- **Work to be completed**:
Without including any picture, transcribe the entries below word for word.
--
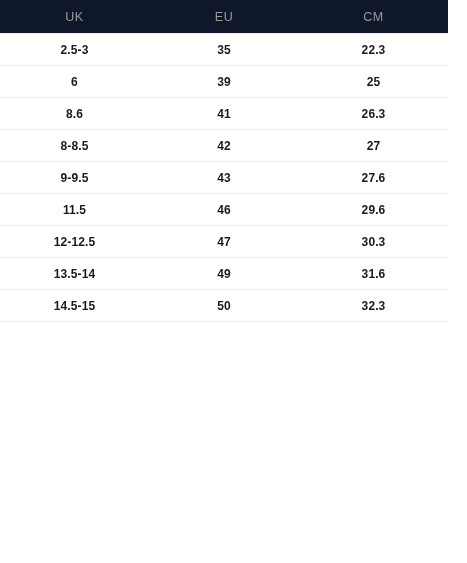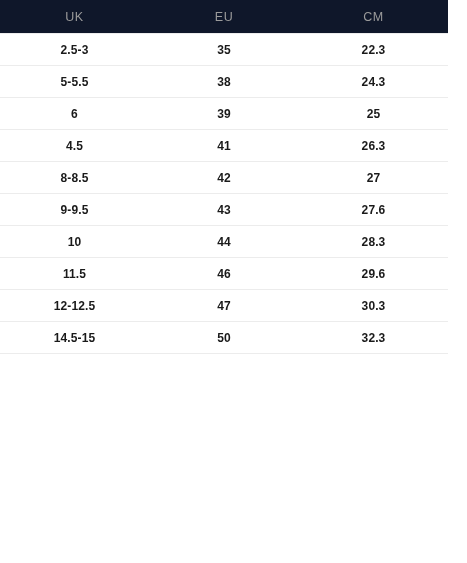--- a/index.html
+++ b/index.html
@@ -94,11 +94,6 @@
           <td>22.3</td>
         </tr>
         <tr>
-          <td>5-5.5</td>
-          <td>38</td>
-          <td>24.3</td>
-        </tr>
-        <tr>
           <td>6</td>
           <td>39</td>
           <td>25</td>

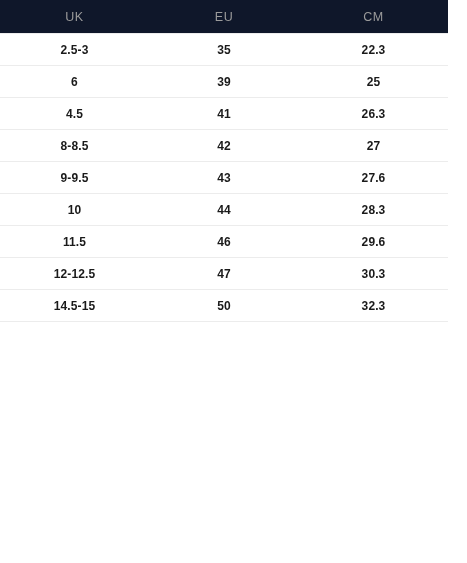--- a/index.html
+++ b/index.html
@@ -99,7 +99,7 @@
           <td>25</td>
         </tr>
         <tr>
-          <td>4.5</td>
+          <td>8.6</td>
           <td>41</td>
           <td>26.3</td>
         </tr>

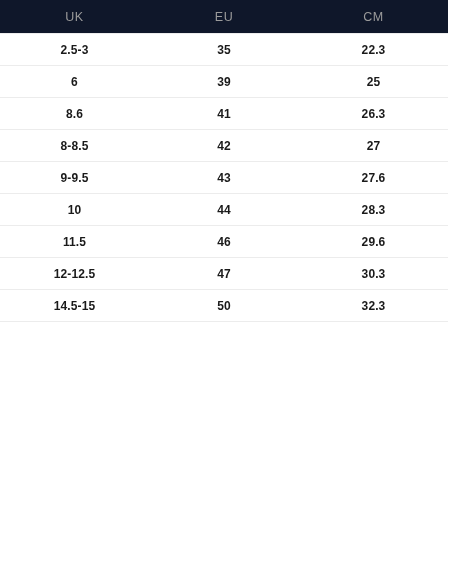--- a/index.html
+++ b/index.html
@@ -114,11 +114,6 @@
           <td>27.6</td>
         </tr>
         <tr>
-          <td>10</td>
-          <td>44</td>
-          <td>28.3</td>
-        </tr>
-        <tr>
           <td>11.5</td>
           <td>46</td>
           <td>29.6</td>

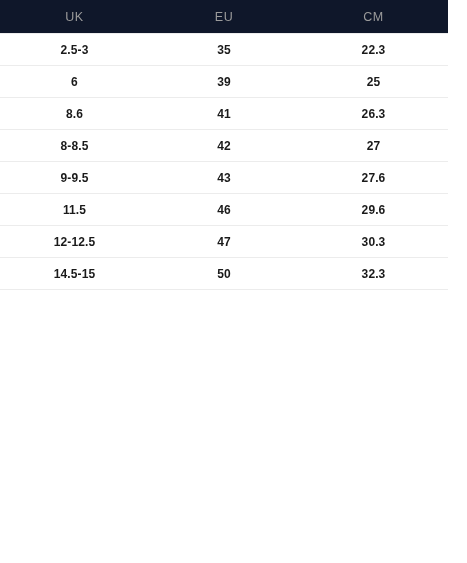--- a/index.html
+++ b/index.html
@@ -124,6 +124,11 @@
           <td>30.3</td>
         </tr>
         <tr>
+          <td>13.5-14</td>
+          <td>49</td>
+          <td>31.6</td>
+        </tr>
+        <tr>
           <td>14.5-15</td>
           <td>50</td>
           <td>32.3</td>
--
- **Solution to this problem**:
--- a/index.html
+++ b/index.html
@@ -94,11 +94,6 @@
           <td>22.3</td>
         </tr>
         <tr>
-          <td>5-5.5</td>
-          <td>38</td>
-          <td>24.3</td>
-        </tr>
-        <tr>
           <td>6</td>
           <td>39</td>
           <td>25</td>

--- a/index.html
+++ b/index.html
@@ -99,7 +99,7 @@
           <td>25</td>
         </tr>
         <tr>
-          <td>4.5</td>
+          <td>8.6</td>
           <td>41</td>
           <td>26.3</td>
         </tr>

--- a/index.html
+++ b/index.html
@@ -114,11 +114,6 @@
           <td>27.6</td>
         </tr>
         <tr>
-          <td>10</td>
-          <td>44</td>
-          <td>28.3</td>
-        </tr>
-        <tr>
           <td>11.5</td>
           <td>46</td>
           <td>29.6</td>

--- a/index.html
+++ b/index.html
@@ -124,6 +124,11 @@
           <td>30.3</td>
         </tr>
         <tr>
+          <td>13.5-14</td>
+          <td>49</td>
+          <td>31.6</td>
+        </tr>
+        <tr>
           <td>14.5-15</td>
           <td>50</td>
           <td>32.3</td>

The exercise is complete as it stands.